Confiance et contrôle

Le premier ministre , François Fillon, a finalement choisi de transformer l’exercice de  » notation » de ses ministres, en  » point d’étape »
Il a eu bien raison.
Je vais vous dire pourquoi :

« Quand le contrôle apparaît, la confiance, souvent, disparaît »
Je ressens dans cette phrase beaucoup de vérité.
J’ai commencé ma vie professionnelle à une époque où le management n’était pas codifié, et ses outils, considérés comme rudimentaires, aujourd’hui.
La parole avait son poids.
On ne consignait pas par écrit chaque entretien, ni ne recourions , pour un oui ou un non, à un avocat , pour officialiser une décision contractuelle.
L’évaluation était quotidienne et personne ne me convaincra qu’un manager, qui vit en permanence avec son équipe, a besoin de consigner par écrit le jugement qu’il porte, jour après jour, sur la quantité et la qualité du travail de ses collaborateurs.
D’ailleurs, derrière une apparente objectivation, c’est bien ce jugement intime qui prévaut.
Mais on refuse encore de le reconnaître !
La confiance était la règle.

La multiplication des reporting et évaluations diverses , importés de pays ayant une autre culture que la nôtre, a-t-elle vraiment conduit les personnels à se comporter mieux au travail ?
La confiance souvent, a disparu.
Les travaux que le salarié faisait spontanément, sans qu’on lui commande, ont disparu ;
Les relations entre salariés, sont devenues plus agressives, compte tenu du stress généré par l’obligation d’atteindre ses objectifs ;
Les missions du poste, figurant dans la définition de poste, se sont effacées derrière une pléiade d’objectifs ponctuels et circonstanciés.

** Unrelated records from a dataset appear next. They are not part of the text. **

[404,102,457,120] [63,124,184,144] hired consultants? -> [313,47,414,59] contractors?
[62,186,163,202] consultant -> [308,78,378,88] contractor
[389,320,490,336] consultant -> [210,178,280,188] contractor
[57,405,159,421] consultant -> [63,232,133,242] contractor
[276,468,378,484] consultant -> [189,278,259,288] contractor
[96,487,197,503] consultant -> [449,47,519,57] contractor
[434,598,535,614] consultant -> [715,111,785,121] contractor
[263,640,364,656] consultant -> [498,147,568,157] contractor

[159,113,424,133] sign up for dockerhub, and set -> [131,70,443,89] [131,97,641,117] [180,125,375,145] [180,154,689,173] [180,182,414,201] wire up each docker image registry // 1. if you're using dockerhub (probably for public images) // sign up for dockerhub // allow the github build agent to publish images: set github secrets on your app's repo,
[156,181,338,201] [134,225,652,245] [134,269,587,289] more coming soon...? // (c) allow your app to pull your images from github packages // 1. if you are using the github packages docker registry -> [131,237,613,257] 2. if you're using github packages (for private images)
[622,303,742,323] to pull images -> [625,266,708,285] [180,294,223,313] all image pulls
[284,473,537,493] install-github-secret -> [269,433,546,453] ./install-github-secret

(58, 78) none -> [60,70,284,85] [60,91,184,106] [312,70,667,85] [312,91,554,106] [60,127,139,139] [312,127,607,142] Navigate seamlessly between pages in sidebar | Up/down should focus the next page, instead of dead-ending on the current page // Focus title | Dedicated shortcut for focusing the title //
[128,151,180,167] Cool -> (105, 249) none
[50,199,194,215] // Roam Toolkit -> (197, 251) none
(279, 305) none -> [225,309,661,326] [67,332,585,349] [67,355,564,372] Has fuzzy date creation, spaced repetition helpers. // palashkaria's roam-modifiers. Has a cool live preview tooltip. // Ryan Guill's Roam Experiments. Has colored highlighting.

Un jour viendra, où on fera l’examen des plus et des moins apportés par la systémisation des moyens de contrôle mis en place dans les entreprises, ces dernières années.
En agissant ainsi, on croit pratiquer un management moderne.
On se trompe.
On se trompe parce qu’on oublie que le meilleur de l’homme repose sur les défis, souvent très exigeants, que l’individu se fixe à lui-même , parce que le climat managérial , lui donne envie de donner.
Parce que tout est réuni pour qu’il ait envie de donner le meilleur de lui-même : organisation facile, hiérarchie des salaires cohérente, contenu des tâches enrichi, relations faciles et informelles , climat décontracté, arrangements réciproques permettant de concilier vie professionnelle et vie privée , humour et convivialité…

L’action du DRH
Avant de mettre en place un nouvel outil RH, interrogez vous toujours sur ses effets secondaires. ( comme les notices médicamenteuses…)
En comité de direction , attirez l’attention des grands normalisateurs que sont les contrôleurs de gestion et les responsables qualité ou sécurité, sur les effets pervers des outils formels qu’ils veulent mettre en place.